La suite dans "Qu'est-ce que l'éveil?"
Que ceux qui ont des perruques les gardent...Ca décoiffe!
J'adore Ken Wilber. Il est exceptionnel pour détruire les 'mythes' de nos sociétés occidentales.
Cet auteur est malheureusement très peu traduit en français. Le seul ouvrage actuellement disponible est 'Une brève histoire de tout'. On peut le commander sur Amazon france.
Il y a 20 ans en arrière, le livre 'Les trois yeux de la connaissance' était également disponible, mais ce n'est plus le cas.
Philippe.
Bien vu Béatrice , je me pose la même question...

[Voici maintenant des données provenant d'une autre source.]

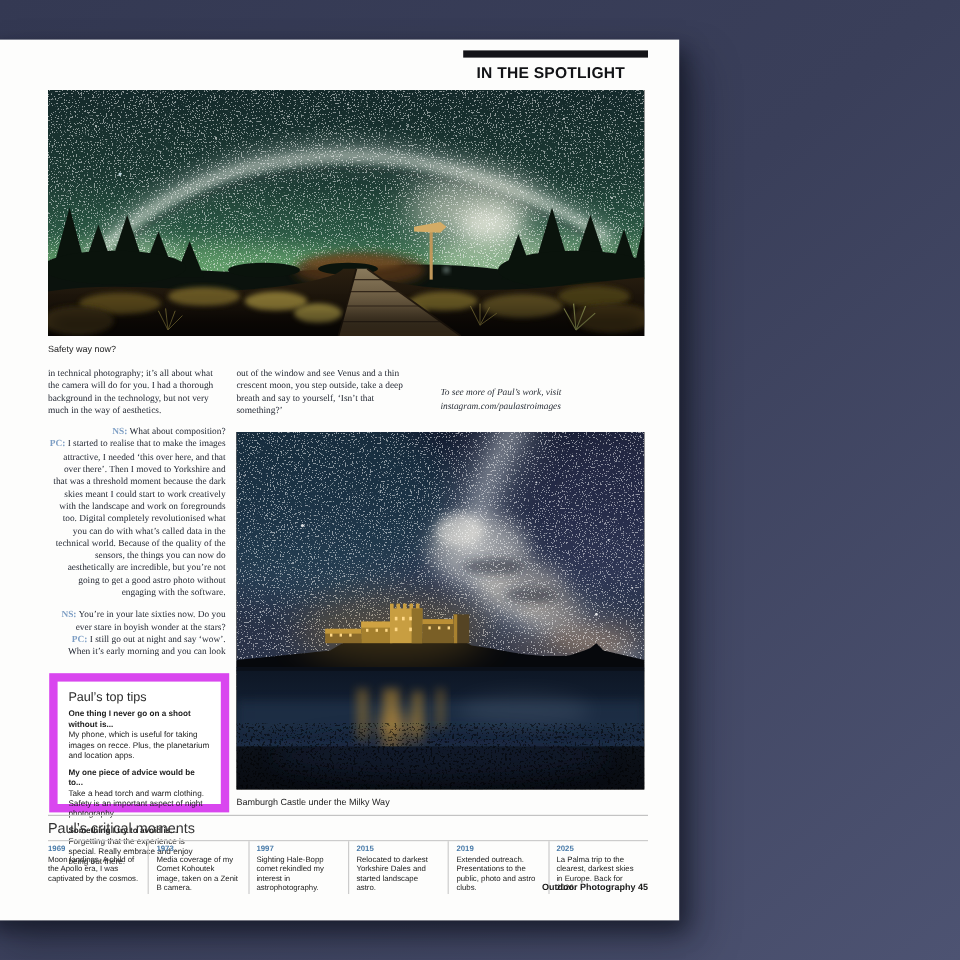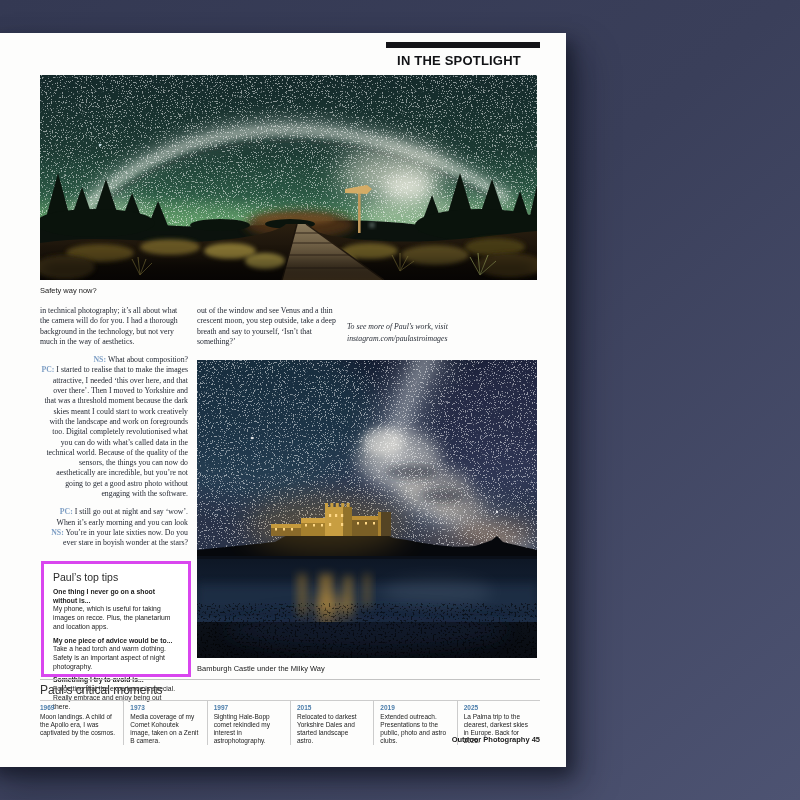"To see more of Paul’s" .note { left: 361px -> 381px }
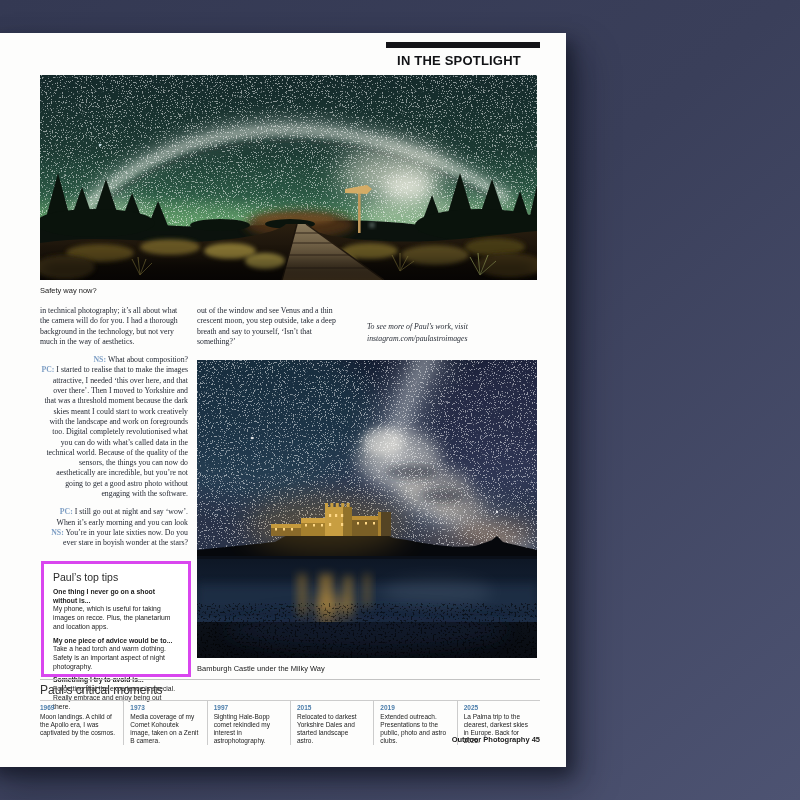"PC: I still go out" div.qa-line { order: before "NS: You’re in your late" -> after "NS: You’re in your late" }
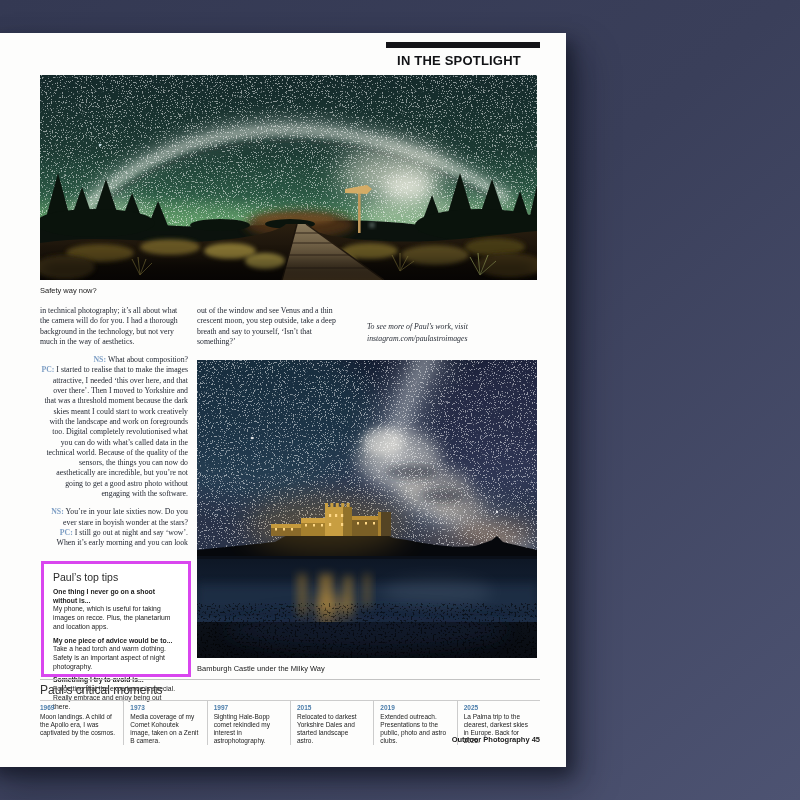"Paul’s top tips" .tips { border: 3px solid #d946ef -> 7px solid #d946ef }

A Béatrice : j'ai discuté avec une sophrologue caycédienne Master, donc formée par Mr Caycedo lui-même. Il est clair que l'objectif de la méthode de translation/transformation est le recentrage et la structuration de la personne. Cette sophrologue voit aussi qu'avec les années de pratique quotidienne un besoin plus spirituel se fait jour.
N'y a-t-il pas dans la Sangha une voix pour nous rappeler les étapes
classiques du yoga ? Patanjali.
gjm
A Anonyme :
10 amis retrouvés.
J'aime bien ces "définitions" de l'ami :
i. L'Ami c'est celui qui rend la vie possible.
ii. l'Ami c'est celui qui te connaît bien et qui malgré tout continue à te fréquenter.
gjm
Sylvie,j'ai connue la situation de voir ce que je rate,quand j'ai grandie en Allemagne communist.Nous avons pus voir la tele d'Allemagne de l'ouest,pus voir la liberte,que ces autres Allemands ont eus.Nous,nous avons vecus en prison.Il y avait souvent colere.Mais parce que j'ai vue, qu'il y avait autre chose que la prison ,j'ai trouvee aussi une possibilite de partir de cette Allemagne fermee,de trouver mon liberte.Oui,c'est important de savoir ce qu'on rate.Puissions-nous tous etre en grand colere!